About this exercise -
Please reproduce every record, keeping each one exactly as written.

Extracted material -
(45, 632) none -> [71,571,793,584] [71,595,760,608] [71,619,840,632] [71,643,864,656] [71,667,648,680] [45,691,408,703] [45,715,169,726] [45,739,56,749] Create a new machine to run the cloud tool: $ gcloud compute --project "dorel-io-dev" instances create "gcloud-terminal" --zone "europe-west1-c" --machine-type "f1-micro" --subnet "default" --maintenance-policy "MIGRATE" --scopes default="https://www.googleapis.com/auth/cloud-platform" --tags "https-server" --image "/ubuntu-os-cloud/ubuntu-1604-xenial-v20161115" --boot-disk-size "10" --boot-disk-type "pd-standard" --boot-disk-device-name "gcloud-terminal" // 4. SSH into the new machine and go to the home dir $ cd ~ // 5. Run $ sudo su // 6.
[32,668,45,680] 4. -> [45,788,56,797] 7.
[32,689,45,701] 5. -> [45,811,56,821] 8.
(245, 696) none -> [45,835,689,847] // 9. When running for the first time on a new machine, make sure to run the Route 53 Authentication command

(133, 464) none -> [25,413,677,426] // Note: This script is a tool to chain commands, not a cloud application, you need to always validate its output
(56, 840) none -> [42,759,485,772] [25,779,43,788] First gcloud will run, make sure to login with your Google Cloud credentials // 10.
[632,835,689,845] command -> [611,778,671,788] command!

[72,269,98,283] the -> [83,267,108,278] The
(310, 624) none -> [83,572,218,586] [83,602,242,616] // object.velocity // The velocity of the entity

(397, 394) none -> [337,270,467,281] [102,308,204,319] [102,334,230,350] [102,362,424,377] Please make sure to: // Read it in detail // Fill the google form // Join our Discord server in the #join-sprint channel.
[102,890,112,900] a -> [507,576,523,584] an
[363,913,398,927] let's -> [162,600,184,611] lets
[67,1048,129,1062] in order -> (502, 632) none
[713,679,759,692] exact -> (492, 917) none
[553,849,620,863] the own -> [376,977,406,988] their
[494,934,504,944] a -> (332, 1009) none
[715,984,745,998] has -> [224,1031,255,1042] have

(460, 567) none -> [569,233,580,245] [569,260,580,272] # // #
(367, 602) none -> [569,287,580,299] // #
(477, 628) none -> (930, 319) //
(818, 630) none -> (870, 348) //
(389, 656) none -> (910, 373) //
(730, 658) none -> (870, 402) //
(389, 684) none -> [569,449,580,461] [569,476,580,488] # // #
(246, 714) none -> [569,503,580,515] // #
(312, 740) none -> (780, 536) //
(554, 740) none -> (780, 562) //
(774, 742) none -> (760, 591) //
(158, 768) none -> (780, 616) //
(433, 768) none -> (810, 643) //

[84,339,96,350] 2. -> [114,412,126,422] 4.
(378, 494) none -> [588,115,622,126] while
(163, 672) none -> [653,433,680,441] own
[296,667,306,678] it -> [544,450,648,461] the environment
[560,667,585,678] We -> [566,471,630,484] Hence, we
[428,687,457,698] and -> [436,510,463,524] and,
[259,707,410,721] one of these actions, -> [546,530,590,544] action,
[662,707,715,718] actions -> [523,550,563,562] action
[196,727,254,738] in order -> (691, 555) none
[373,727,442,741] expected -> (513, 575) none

Response box -
(45, 632) none -> [71,571,793,584] [71,595,760,608] [71,619,840,632] [71,643,864,656] [71,667,648,680] [45,691,408,703] [45,715,169,726] [45,739,56,749] Create a new machine to run the cloud tool: $ gcloud compute --project "dorel-io-dev" instances create "gcloud-terminal" --zone "europe-west1-c" --machine-type "f1-micro" --subnet "default" --maintenance-policy "MIGRATE" --scopes default="https://www.googleapis.com/auth/cloud-platform" --tags "https-server" --image "/ubuntu-os-cloud/ubuntu-1604-xenial-v20161115" --boot-disk-size "10" --boot-disk-type "pd-standard" --boot-disk-device-name "gcloud-terminal" // 4. SSH into the new machine and go to the home dir $ cd ~ // 5. Run $ sudo su // 6.
[32,668,45,680] 4. -> [45,788,56,797] 7.
[32,689,45,701] 5. -> [45,811,56,821] 8.
(245, 696) none -> [45,835,689,847] // 9. When running for the first time on a new machine, make sure to run the Route 53 Authentication command

(133, 464) none -> [25,413,677,426] // Note: This script is a tool to chain commands, not a cloud application, you need to always validate its output
(56, 840) none -> [42,759,485,772] [25,779,43,788] First gcloud will run, make sure to login with your Google Cloud credentials // 10.
[632,835,689,845] command -> [611,778,671,788] command!

[72,269,98,283] the -> [83,267,108,278] The
(310, 624) none -> [83,572,218,586] [83,602,242,616] // object.velocity // The velocity of the entity

(397, 394) none -> [337,270,467,281] [102,308,204,319] [102,334,230,350] [102,362,424,377] Please make sure to: // Read it in detail // Fill the google form // Join our Discord server in the #join-sprint channel.
[102,890,112,900] a -> [507,576,523,584] an
[363,913,398,927] let's -> [162,600,184,611] lets
[67,1048,129,1062] in order -> (502, 632) none
[713,679,759,692] exact -> (492, 917) none
[553,849,620,863] the own -> [376,977,406,988] their
[494,934,504,944] a -> (332, 1009) none
[715,984,745,998] has -> [224,1031,255,1042] have

(460, 567) none -> [569,233,580,245] [569,260,580,272] # // #
(367, 602) none -> [569,287,580,299] // #
(477, 628) none -> (930, 319) //
(818, 630) none -> (870, 348) //
(389, 656) none -> (910, 373) //
(730, 658) none -> (870, 402) //
(389, 684) none -> [569,449,580,461] [569,476,580,488] # // #
(246, 714) none -> [569,503,580,515] // #
(312, 740) none -> (780, 536) //
(554, 740) none -> (780, 562) //
(774, 742) none -> (760, 591) //
(158, 768) none -> (780, 616) //
(433, 768) none -> (810, 643) //

[84,339,96,350] 2. -> [114,412,126,422] 4.
(378, 494) none -> [588,115,622,126] while
(163, 672) none -> [653,433,680,441] own
[296,667,306,678] it -> [544,450,648,461] the environment
[560,667,585,678] We -> [566,471,630,484] Hence, we
[428,687,457,698] and -> [436,510,463,524] and,
[259,707,410,721] one of these actions, -> [546,530,590,544] action,
[662,707,715,718] actions -> [523,550,563,562] action
[196,727,254,738] in order -> (691, 555) none
[373,727,442,741] expected -> (513, 575) none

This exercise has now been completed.